The first criteria to consider is the condition of the console. How well has it survived the test of time? Does everything still work? Is it even slightly damaged (gaming can be competitive after all)? Or is it a fresh and shiny Nintendo, unopened and in its original box? The better its condition, the more it's likely to be worth.
"As far as the value of the console is concerned, the box is everything," says Toby. “It makes the price. All the NES, SNES and N64 consoles came in a big carton box. How big the change to the box is and how well-preserved it has been will indicate the value - the better condition, the higher the value. And if the console comes with special games, this can increase the value too. Take the SNES with Donkey Kong Country, which can reach up to € 500".
It might sound obvious but make sure you've kept all the console's bells and whistles is an important value contributor. Ask yourself: is your Nintendo set complete with working cables? Does it come with the controllers, proper packaging, accessories and its manual? The more original pieces you have to offer, the more money you are likely to get. And if you've lost the manual, consider buying one second-hand to increase the value of your set.
As with most collectable objects, rarity is an important factor when estimating the value of a vintage console. When there are only a few of a certain Nintendo type available in circulation, collectors are usually willing to pay more than ones that are easy to find. Do some research to check whether your Nintendo is a limited edition or one of the only few remaining. If it's the latter, a lot of people might want it.
“You have the Game Boy Pocket Light as one example. It was only sold for a short period in Japan and was the first handheld with backlight," says Toby. "Or the Gameboy Micro Pokemon, only sold in the Pokemon centre in Tokyo. Perhaps the rarest console is the Game Boy Advance Zelda Minish Cap set. It's never been in the shop an only 300 pieces have ever been made. It's valued at around 3000 euro and is a must-have for Nintendo collectors. And I have one ”.

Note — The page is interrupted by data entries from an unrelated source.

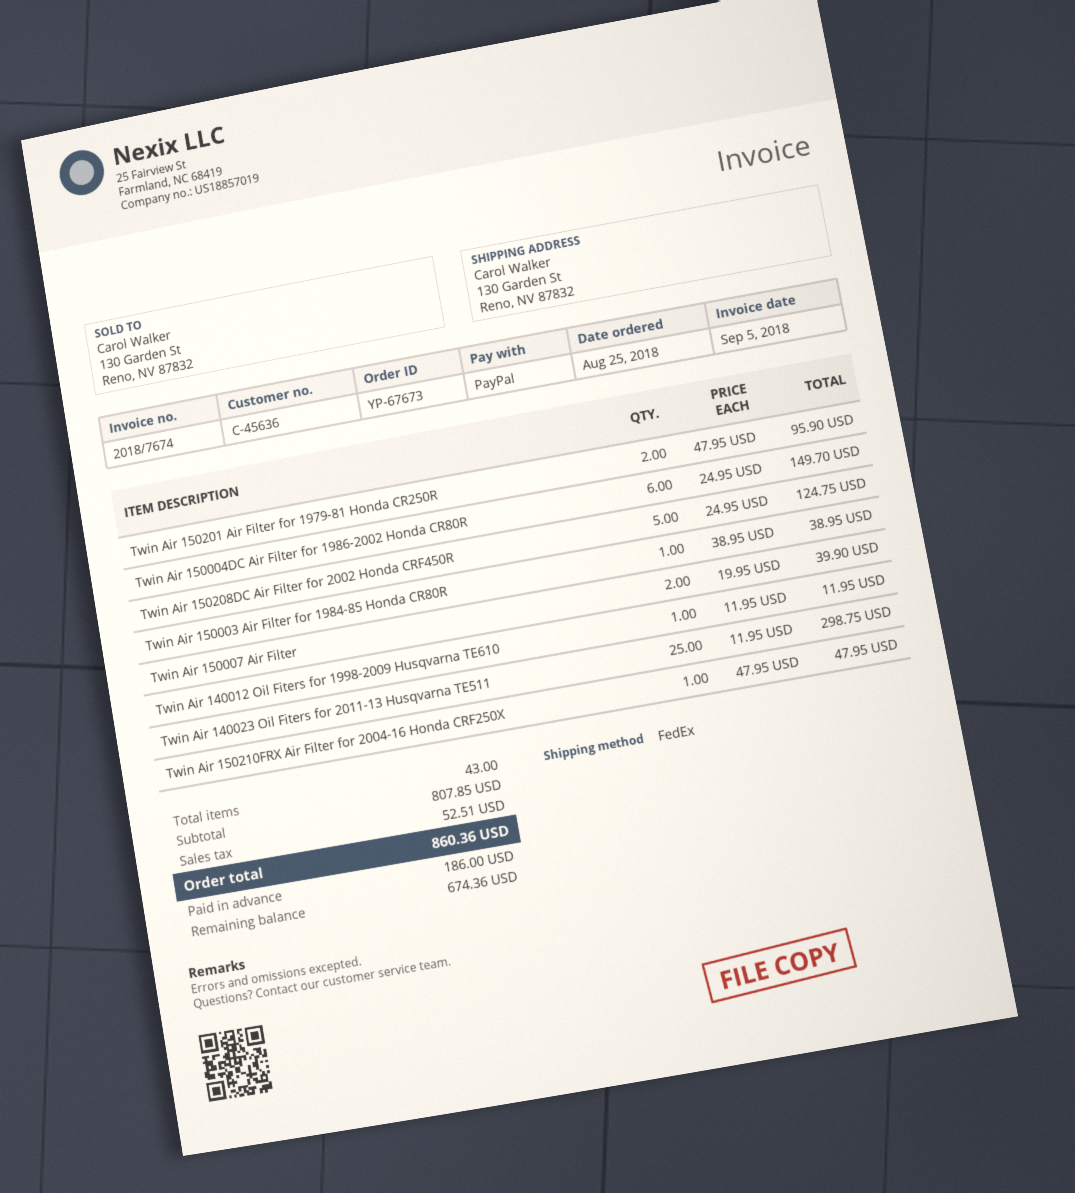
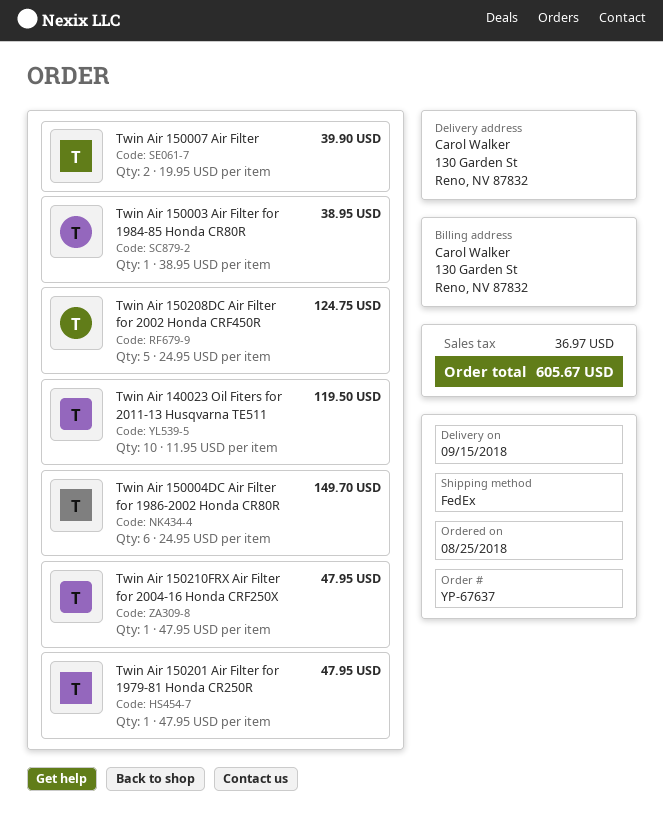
order number: YP-67673 -> YP-67637
Twin Air 150201 Air Filter for 1979-81 Honda CR250R: 2 x 47.95 = 95.90 -> 1 x 47.95 = 47.95
Twin Air 140012 Oil Fiters for 1998-2009 Husqvarna TE610: 1 x 11.95 = 11.95 -> none
Twin Air 140023 Oil Fiters for 2011-13 Husqvarna TE511: 25 x 11.95 = 298.75 -> 10 x 11.95 = 119.50
tax: 52.51 -> 36.97
total: 860.36 -> 605.67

As for the future, Toby explains the portable consoles are what many collectors seek out, so even if you have a Nintendo Switch now, one day it'll be worth selling. "When it comes to Nintendo collecting, the TV consoles were traditionally the major focus for collectors," says Toby. “For the past few years, handhelds like the Game Boy are becoming more popular. It'll always be about the consoles for me though - it's the nostalgia that comes with it and the toy that reminds me of my childhood.